I really hate to bring up something this nitpicky but inconsistencies like this have been bugging me since Sonic 1. Why are certain obstacles instant death? There are these spike balls in some of the underwater sections that just kill you in one hit no matter what. Why is literally anything other than a bottomless pit a one hit kill? The game is even pretty lenient in other aspects, for example it's completely possible to survive getting crushed. It just doesn't make sense.

Why does Modern Sonic have 2D sections at all? The two characters aren't differentiated enough. The moments where Modern Sonic is actually allowed to be Modern Sonic are probably the best parts of the game, but just like with every other 3D Sonic, the best part of the game is buried under hours of filler.

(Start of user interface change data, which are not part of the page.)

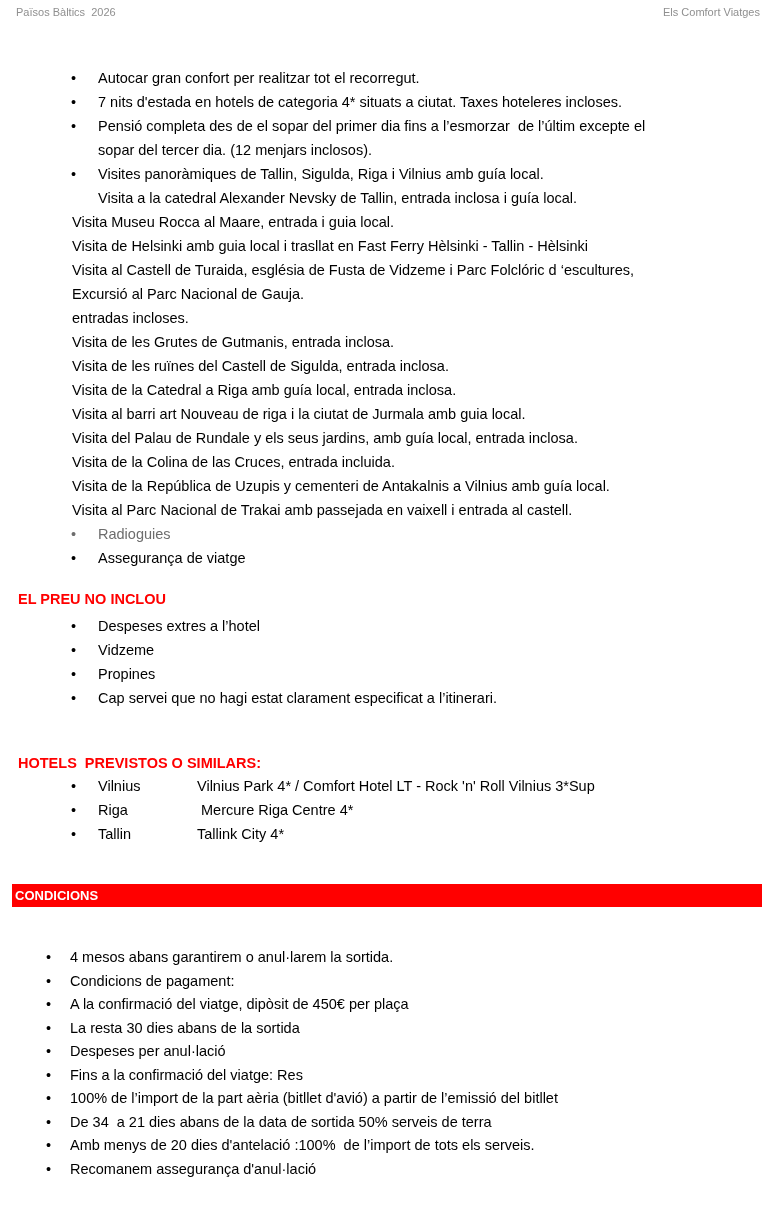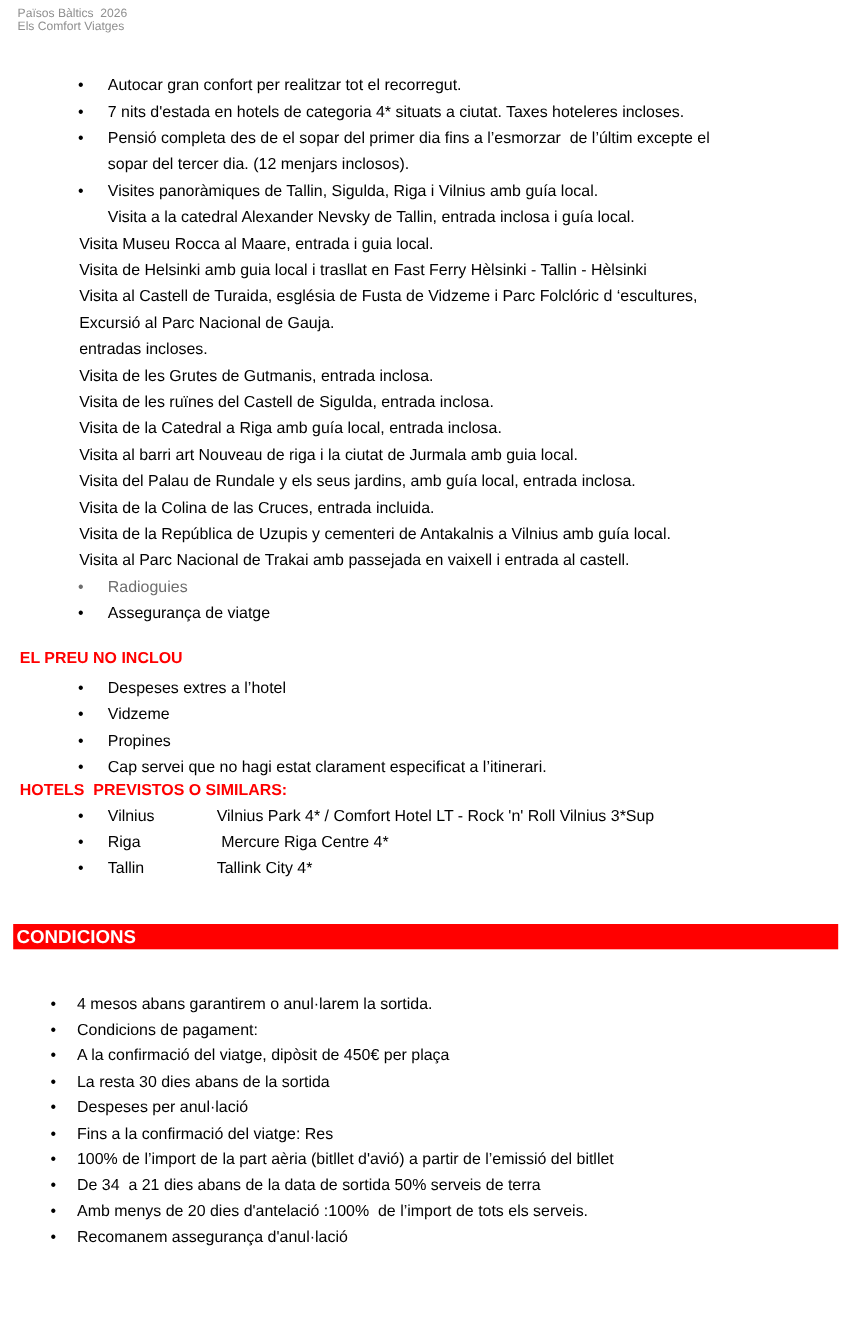"Països Bàltics 2026" .page-header { flex-direction: column -> none }
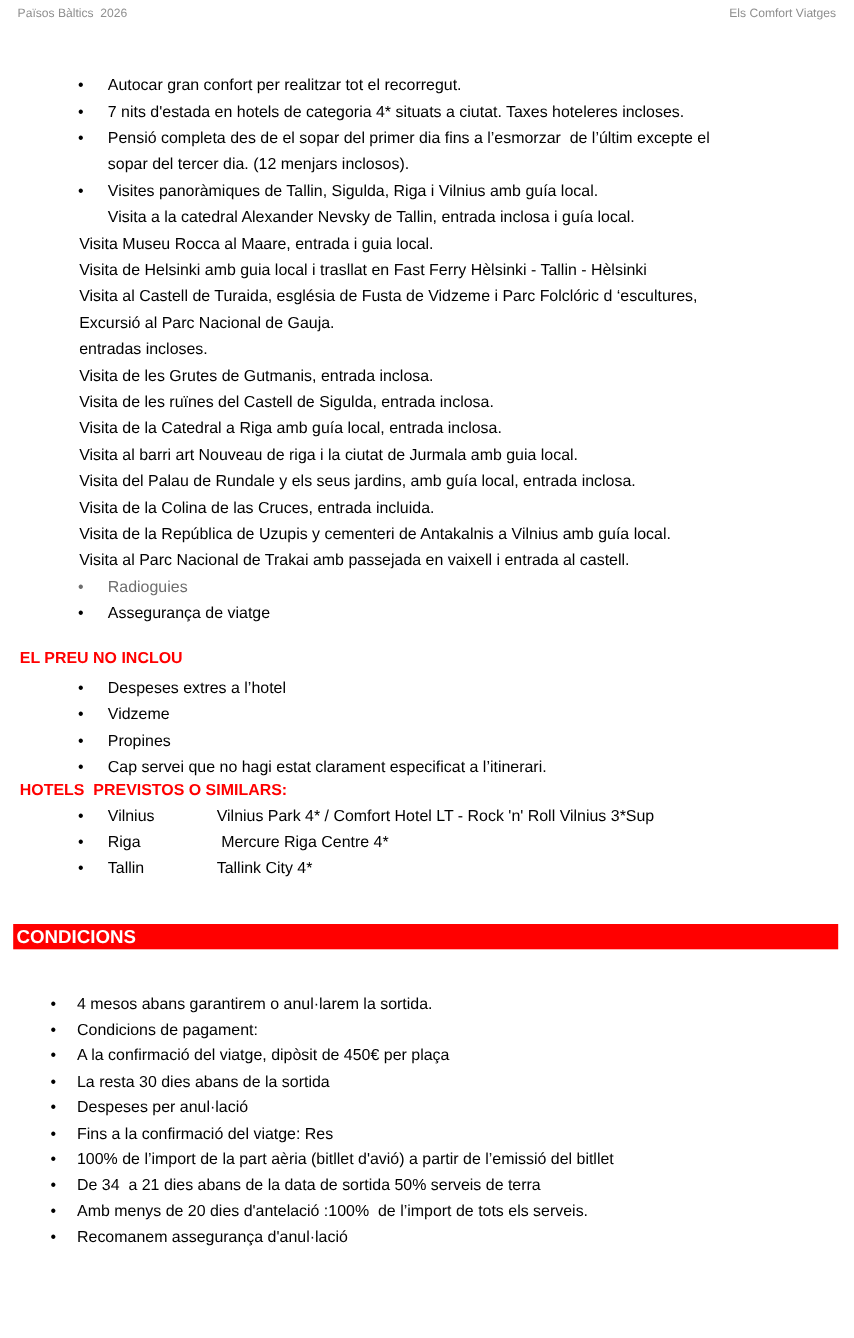"HOTELS PREVISTOS O SIMILARS:" .heading-hotels { margin-top: none -> 44px }
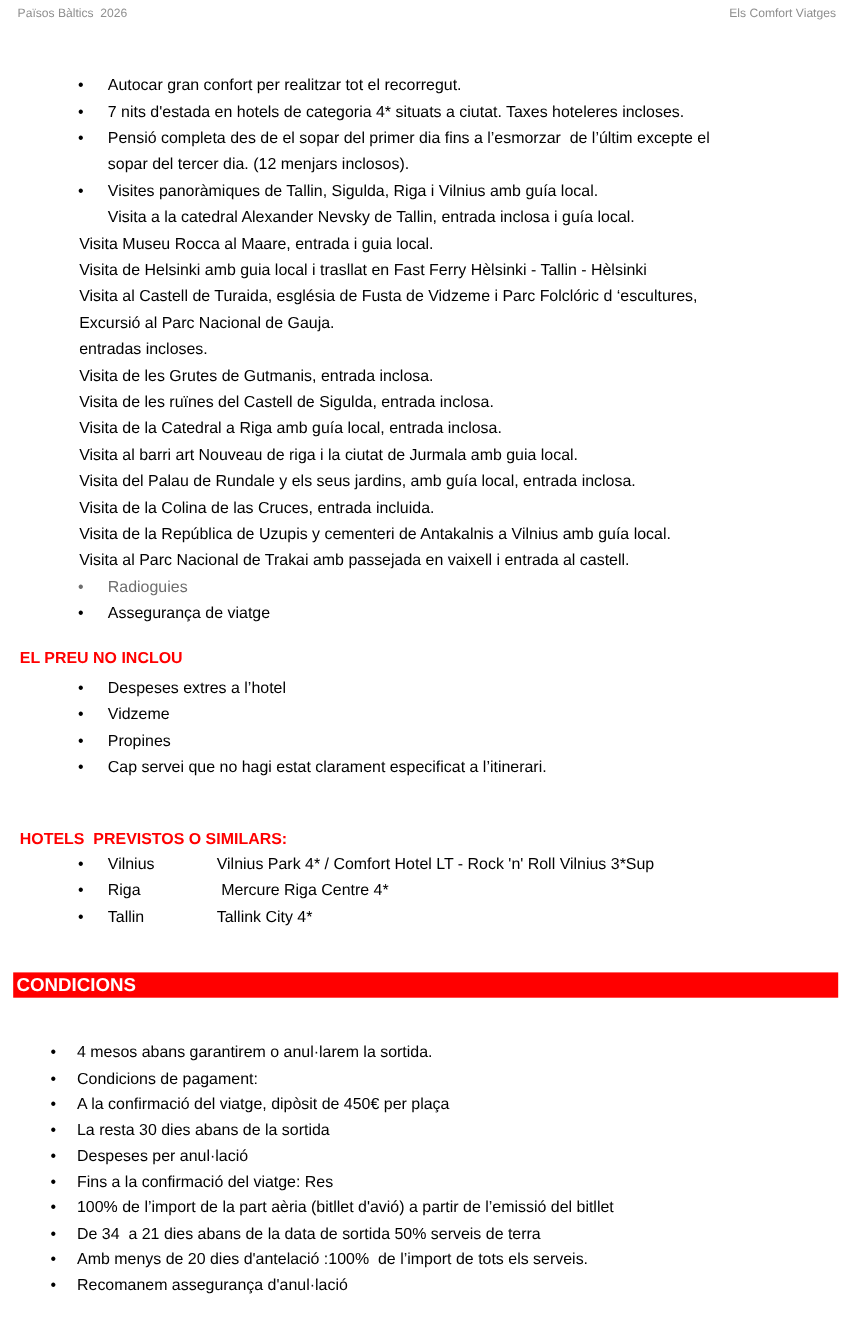"CONDICIONS" .banner { font-size: 17px -> 13px }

The selection of zones chosen for the game is bizarre, I'm not surprised that they were apparently chosen by a poll. 4 of the 9 zones are city levels, 3 of them are basically green hill variants. I get that they picked one level from every major game from beginning to then-present, but it's also weird how almost half of this game's levels are taken from Adventure-style Sonic games, despite neither the Classic nor Modern versions of the stages really providing this gameplay. City Escape is probably the most true to the original, but I don't understand how there are people who compare this to a greatest hits collection, at least not in terms of gameplay. To me it just reveals that this is a surface level celebration from a company that still doesn't really get what's good about these old games, and still won't another decade later.

Playing this so soon after Chorvs had me feeling a lot of the same ways that I did with that game. Both games give the player a number of tools, but neither game really gives the player engaging ways to try to experiment and learn them. You never have any space to truly play, you are never given any room for creativity. The level design is so strictly railroaded that half the time when I would try to jump to what I assumed was an alternate path I would just fall into a pit, or perhaps even more insulting, hit an invisible wall and continue being directed down the same rollercoaster ride. The entire game is a sequence of checks where you use the one correct move at the one correct time in the one correct way, or you get shunted down to the bottom path.

And on the subject of the branching paths, I don't like the way they're often handled. Many of the "bottom" and "top" paths are moreso "foreground" and "background" paths, with background paths typically being visible from the foreground. This just makes the play area visually muddy, with the player no longer being able to rely on gut reactions to fast moving obstacles. Given that the foreground areas tend to seem like bottom-path equivalents, at absolute best this seems like an intentional punishment.

The most fun I had with Sonic Generations was singing City Escape to myself during levels that weren't City Escape.

There have definitely been way worse Sonic games, the poor rat has had some serious duds. That said, with all the hype around it, if this is supposed to be anything close to the peak of what the past couple decades of Sonic have had to offer, I can't blame anyone who walked away from this saying "Sonic was never good".